First, let's identify and remove the pixels that are external to the characters.
bw2 = ~bw; imshow(bw2) title('Complement of original image')
bw3 = imclearborder(bw2); imshow(bw3) title('External pixels removed from the foreground')
Now let's complement the image and clear the borders again.
bw4 = ~bw3; imshow(bw4) title('Complement of bw3')
bw5 = imclearborder(bw4); imshow(bw5) title('After second border-clearing')
If we fill the holes in the image bw5 above, and then take the exclusive-or of the result with bw5 we'll be left only with the internal hole pixels inside the characters.

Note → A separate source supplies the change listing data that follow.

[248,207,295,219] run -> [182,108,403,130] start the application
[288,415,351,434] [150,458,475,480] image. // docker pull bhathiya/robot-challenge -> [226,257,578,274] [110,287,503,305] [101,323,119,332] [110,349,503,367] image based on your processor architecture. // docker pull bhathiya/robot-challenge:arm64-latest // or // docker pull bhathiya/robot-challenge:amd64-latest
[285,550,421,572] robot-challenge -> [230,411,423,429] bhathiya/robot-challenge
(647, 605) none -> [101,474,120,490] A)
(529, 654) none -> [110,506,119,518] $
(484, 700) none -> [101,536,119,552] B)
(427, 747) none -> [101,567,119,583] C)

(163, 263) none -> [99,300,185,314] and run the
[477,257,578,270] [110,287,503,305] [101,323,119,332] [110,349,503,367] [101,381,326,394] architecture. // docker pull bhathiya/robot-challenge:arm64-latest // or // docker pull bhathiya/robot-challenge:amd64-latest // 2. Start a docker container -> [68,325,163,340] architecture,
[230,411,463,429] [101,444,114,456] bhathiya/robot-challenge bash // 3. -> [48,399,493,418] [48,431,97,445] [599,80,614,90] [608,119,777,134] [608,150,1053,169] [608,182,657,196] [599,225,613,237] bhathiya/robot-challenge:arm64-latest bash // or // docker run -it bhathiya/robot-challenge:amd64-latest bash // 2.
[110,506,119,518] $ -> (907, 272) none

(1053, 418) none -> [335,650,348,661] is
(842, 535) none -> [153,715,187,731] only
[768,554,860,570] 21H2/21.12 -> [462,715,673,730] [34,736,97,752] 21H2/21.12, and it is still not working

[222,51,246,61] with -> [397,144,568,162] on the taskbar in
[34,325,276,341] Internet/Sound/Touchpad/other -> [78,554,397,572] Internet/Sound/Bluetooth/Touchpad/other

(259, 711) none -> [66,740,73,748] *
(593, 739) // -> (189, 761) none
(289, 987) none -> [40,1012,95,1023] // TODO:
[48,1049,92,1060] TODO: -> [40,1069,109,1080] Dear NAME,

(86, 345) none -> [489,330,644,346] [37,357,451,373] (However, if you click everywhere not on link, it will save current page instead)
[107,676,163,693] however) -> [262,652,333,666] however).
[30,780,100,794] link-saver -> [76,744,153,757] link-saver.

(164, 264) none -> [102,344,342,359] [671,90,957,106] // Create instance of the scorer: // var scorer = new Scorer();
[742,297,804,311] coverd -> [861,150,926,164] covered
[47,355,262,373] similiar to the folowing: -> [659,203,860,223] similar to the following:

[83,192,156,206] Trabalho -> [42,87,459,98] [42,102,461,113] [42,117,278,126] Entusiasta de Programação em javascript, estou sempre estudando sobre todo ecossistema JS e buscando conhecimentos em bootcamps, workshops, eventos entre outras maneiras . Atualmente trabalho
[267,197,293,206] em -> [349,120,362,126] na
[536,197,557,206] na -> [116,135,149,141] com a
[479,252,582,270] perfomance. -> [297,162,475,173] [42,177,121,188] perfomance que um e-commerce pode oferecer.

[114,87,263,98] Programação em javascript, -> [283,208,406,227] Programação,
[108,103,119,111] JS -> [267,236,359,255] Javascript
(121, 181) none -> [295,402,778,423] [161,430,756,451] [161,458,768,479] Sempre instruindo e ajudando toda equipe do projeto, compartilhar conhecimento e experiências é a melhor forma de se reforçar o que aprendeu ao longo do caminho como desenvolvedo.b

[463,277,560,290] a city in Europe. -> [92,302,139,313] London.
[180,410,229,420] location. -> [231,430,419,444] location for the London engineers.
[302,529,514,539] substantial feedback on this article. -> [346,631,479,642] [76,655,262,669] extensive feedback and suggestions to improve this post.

bw6 = imfill(bw5,'holes'); bw7 = xor(bw6,bw5); imshow(bw7) title('Internal hole pixels')
We're almost there. We can now use bw6 to "fix up" the initial filled result, bw_filled, using an exclusive-or operation.
bw_final = xor(bw_filled,bw7); imshow(bw_final) title('Presto!')
Readers, how would you solve this problem? Brett and I think there might be a couple of other reasonable approaches. Let us know in the comments.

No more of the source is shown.